Tom & Viv - - EXCELLENT!
Natalie | Austin, TX USA | 01/02/2000
(5 out of 5 stars)
"Wow! I cannot get this movie out of my thoughts, it was an excellent portrayal of the turbulent marriage between T. S. Eliot and his lovely wife, Vivienne. First of all here is a 'bravo' to Miranda Richardson and Willem Dafoe, they obviously spent many hours perfecting the characters they portrayed so well. I understood what each were going through and it was a tragedy in the end that they could not live their lives together. It was obvious the love was there, but it was a sad, misunderstood love. Excellent job Mandy, you've proved your great acting capabilities to me once again, you never let your fans down do you?
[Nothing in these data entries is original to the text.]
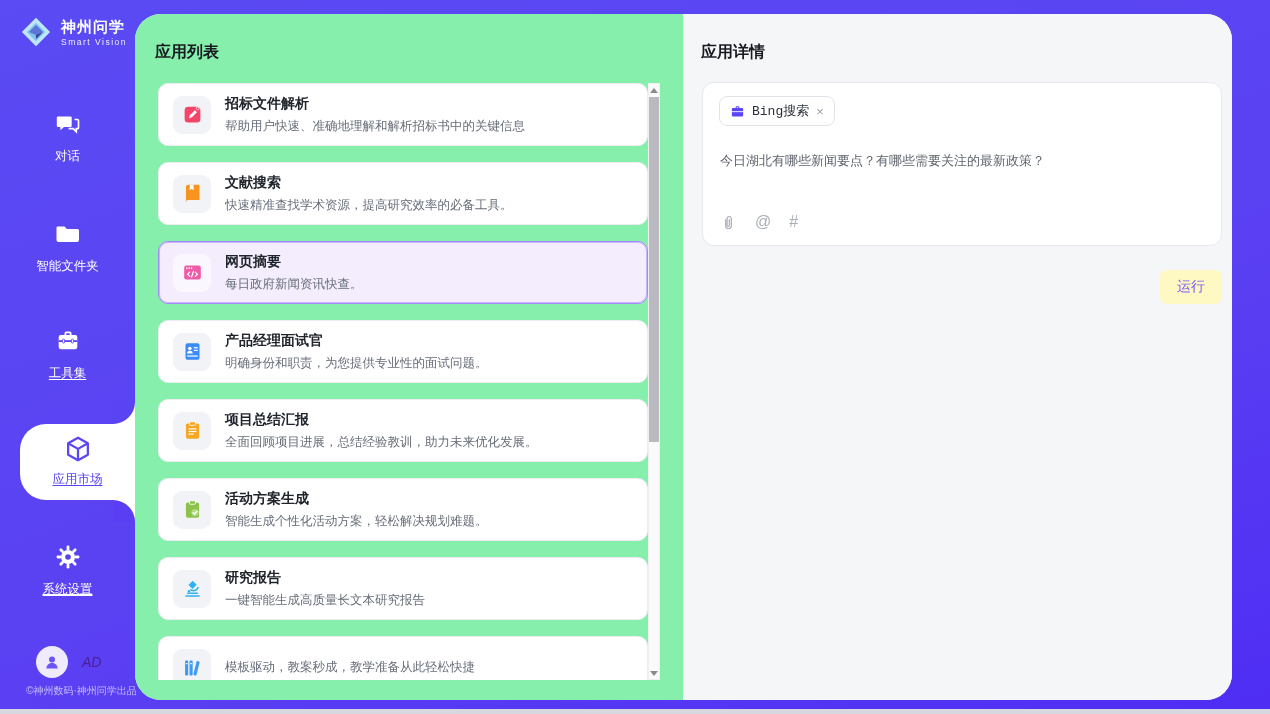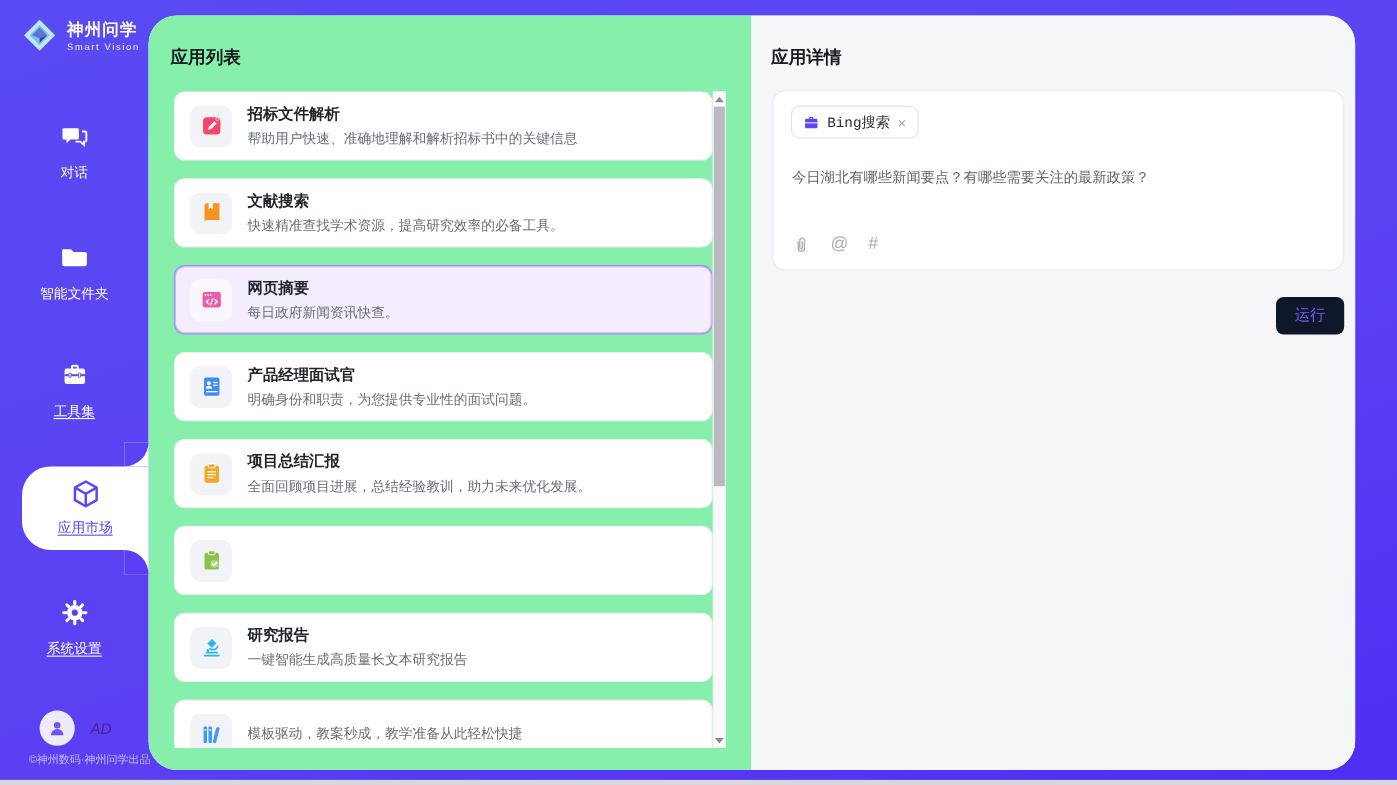"运行" .run-btn { background: #0f172a -> #fef9c3 }
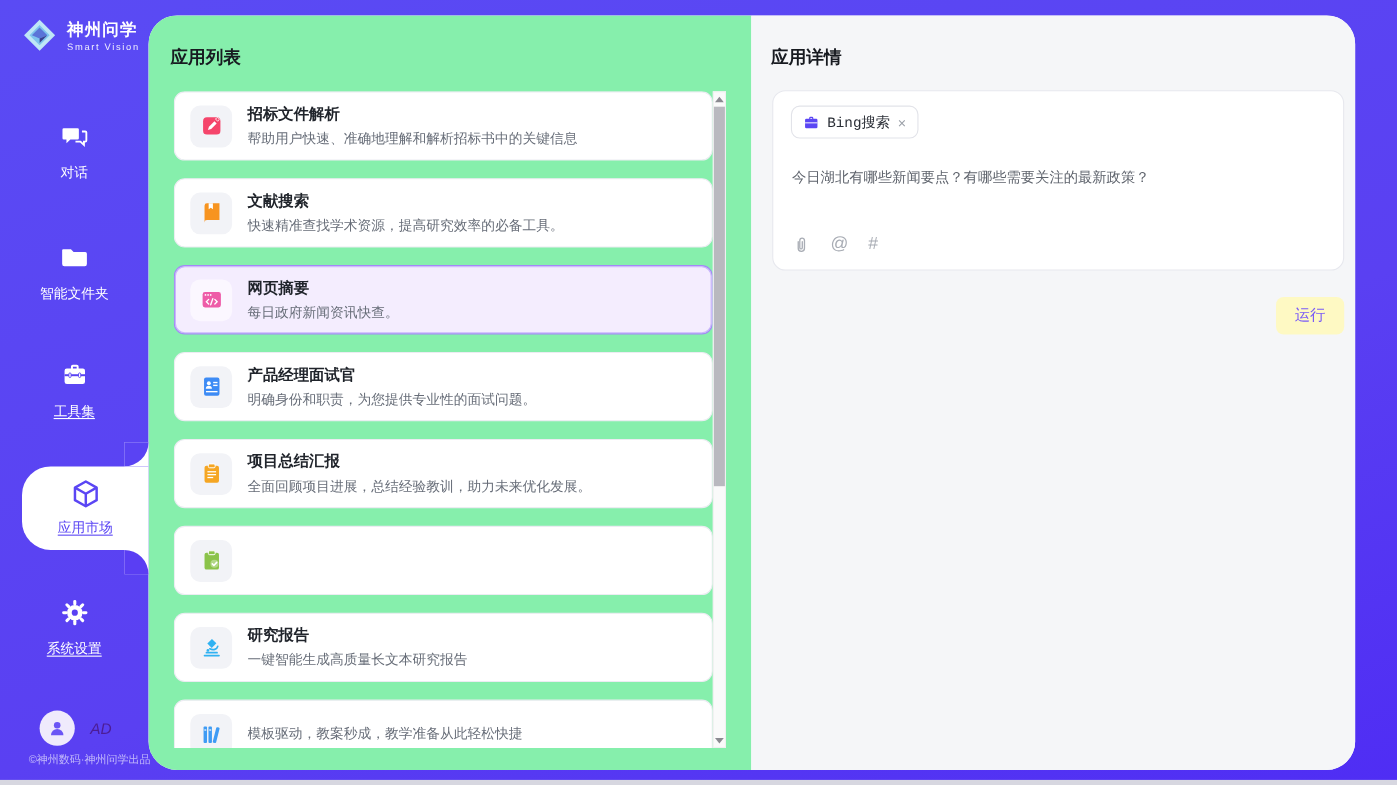"活动方案生成" span.card-txt { html: none -> <span> <span>活动方案生成</span> <span>智能生成个性化活动方案，轻松解决规划难题。</span> </span> }
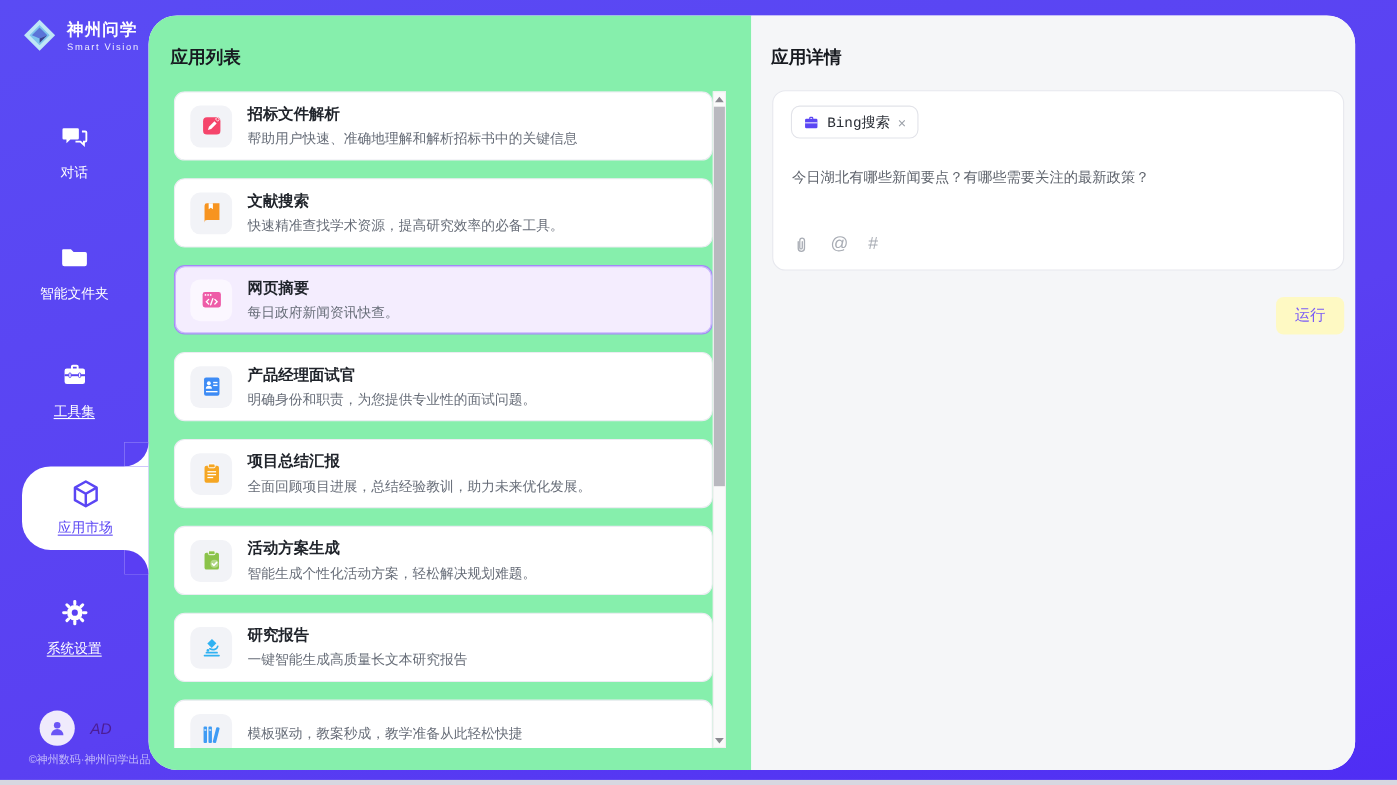"系统设置" div.nav-item { text-decoration: none -> underline }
I highly recommend this movie to anyone, it was amazing and I cannot quit thinking about it."
kathryn42 | 10/15/1999
(5 out of 5 stars)
""Tom and Viv" was an excellent examination of the human condition. The way in which the relationship between the title characters is both explicit and implicit is true genius. This movie will draw no lines for you. You are forced to come away with your own conclusions. I have heard people say that they had no investment in either character. I feel that was the point. The viewer is forced to disect the relaionship. It examines love in true deconstructionist style. If you are looking for a movie about the pain and confusion that is any relationship, this is for you I will finish by saying this: I was not the same after watching this movie."